On 8/10/2015 5:27 PM, Dave Chinner wrote:
> On Mon, Aug 10, 2015 at 12:32:08PM -0400, Linda Knippers wrote:
>> On 8/9/2015 4:52 AM, Boaz Harrosh wrote:
>>> On 08/06/2015 11:34 PM, Dave Chinner wrote:
>>>> On Thu, Aug 06, 2015 at 10:52:47AM +0300, Boaz Harrosh wrote:
>>>>> On 08/06/2015 06:24 AM, Dave Chinner wrote:
>>>>>> On Wed, Aug 05, 2015 at 09:42:54PM -0400, Linda Knippers wrote:
>>>>>>> On 08/05/2015 06:01 PM, Dave Chinner wrote:
>>>>>>>> On Wed, Aug 05, 2015 at 04:19:08PM -0400, Jeff Moyer wrote:
>>>>> <>
>>>>>>>>>
>>>>>>>>> I sat down with Linda to look into it, and the problem is that mkfs.xfs
>>>>>>>>> sets the blocksize of the device to 512 (via BLKBSZSET), and then reads
>>>>>>>>> from the last sector of the device. This results in dax_io trying to do
>>>>>>>>> a page-sized I/O at 512 bytes from the end of the device.
>>>>>>>>
>>>>>
>>>>> This part I do not understand. how is mkfs.xfs reading the sector?
>>>>> Is it through open(/dev/pmem0,...) ? O_DIRECT?
>>>>
>>>> mkfs.xfs uses O_DIRECT. Only if open(O_DIRECT) fails or mkfs.xfs is
>>>> told that it is working on an image file does it fall back to
>>>> buffered IO. All of the XFS userspace tools work this way to prevent
>>>> page cache pollution issues with read-once or write-once data during
>>>> operation.
> ....
>> That patch does cause 'mkfs -t xfs' to work.
>>
>> Before:
>> $ sudo mkfs -t xfs -f /dev/pmem3
>> meta-data=/dev/pmem3 isize=256 agcount=4, agsize=524288 blks
>> = sectsz=512 attr=2, projid32bit=1
> ^^^^^^^^^^
> ....
>
>> $ sudo mkfs -t xfs -f /dev/pmem3
>> meta-data=/dev/pmem3 isize=256 agcount=4, agsize=524288 blks
>> = sectsz=4096 attr=2, projid32bit=1
> ^^^^^^^^^^^
>
> So in the after case, mkfs.xfs is behaving differently and not
> exercising the bug. It's seen the:
>
>> $ cat /sys/block/pmem3/queue/logical_block_size
>> 512
>> $ cat /sys/block/pmem3/queue/physical_block_size
>> 4096
> ^^^^
>
> 4k physical block size, and hence configured the filesystem with a
> 4k sector size so all IO it issues is physicallly aligned. IOWs,
> mkfs.xfs's last sector read is 4k aligned and sized, and therefore
> the test has not confirmed that the patch fixes the 512 byte last
> sector read is fixed at all.

That is true. All I reported is that mkfs.xfs now works. I
had some questions about whether that was right.

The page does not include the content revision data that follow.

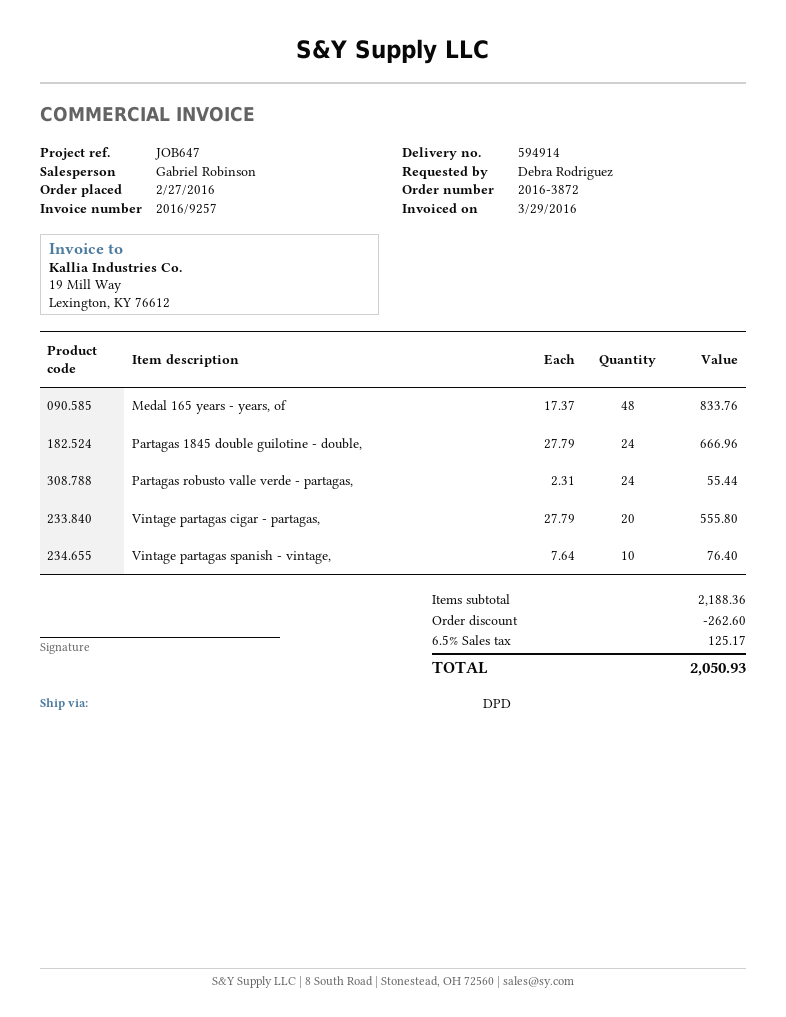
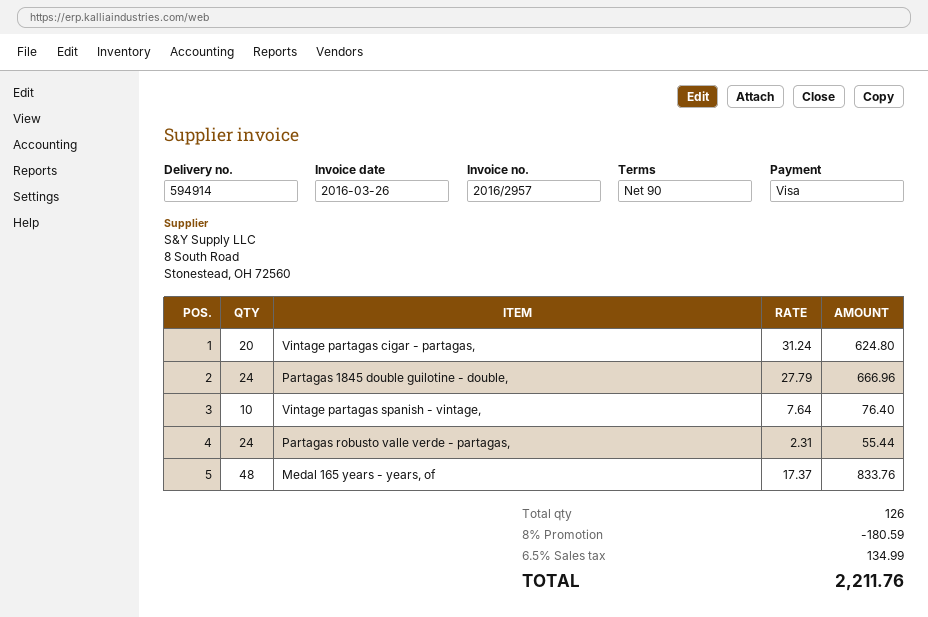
invoice number: 2016/9257 -> 2016/2957
invoice date: 2016-03-29 -> 2016-03-26
Vintage partagas cigar - partagas,: 20 x 27.79 = 555.80 -> 20 x 31.24 = 624.80
discount: 262.60 -> 180.59
tax: 6.5% = 125.17 -> 6.5% = 134.99
total: 2050.93 -> 2211.76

The underlying problem is still there, as I can demonstrate with
a simple reproducer that just does what mkfs.xfs would have done
before.

> Isn't there a regression test suite that covers basic block device
> functionality that you can use to test these simple corner cases?

If there is, seems like DAX adds a few twists.

-- ljk
>
> Cheers,
>
> Dave.
>

2015-08-12 21:11:39

by Jeff Moyer

[permalink] [raw]
Subject: Re: regression introduced by "block: Add support for DAX reads/writes to block devices"

Boaz Harrosh <[email protected]> writes:

> On 08/07/2015 11:41 PM, Jeff Moyer wrote:
> <>
>>
>>> We need to cope with the case where the end of a partition isn't on a
>>> page boundary though.
>>
>> Well, that's usually done by falling back to buffered I/O. I gave that
>> a try and panicked the box. :) I'll keep looking into it, but probably
>> won't have another patch until next week.
>>
>
> lets slow down for a sec, please.
>
> We have all established that an unaligned partition start is BAD and not supported?

No. Unaligned partitions on RAID arrays or 512e devices are bad because
they result in suboptimal performance. They are most certainly still
supported, though.

-Jeff

2015-08-13 05:32:14

by Boaz Harrosh

[permalink] [raw]
Subject: Re: regression introduced by "block: Add support for DAX reads/writes to block devices"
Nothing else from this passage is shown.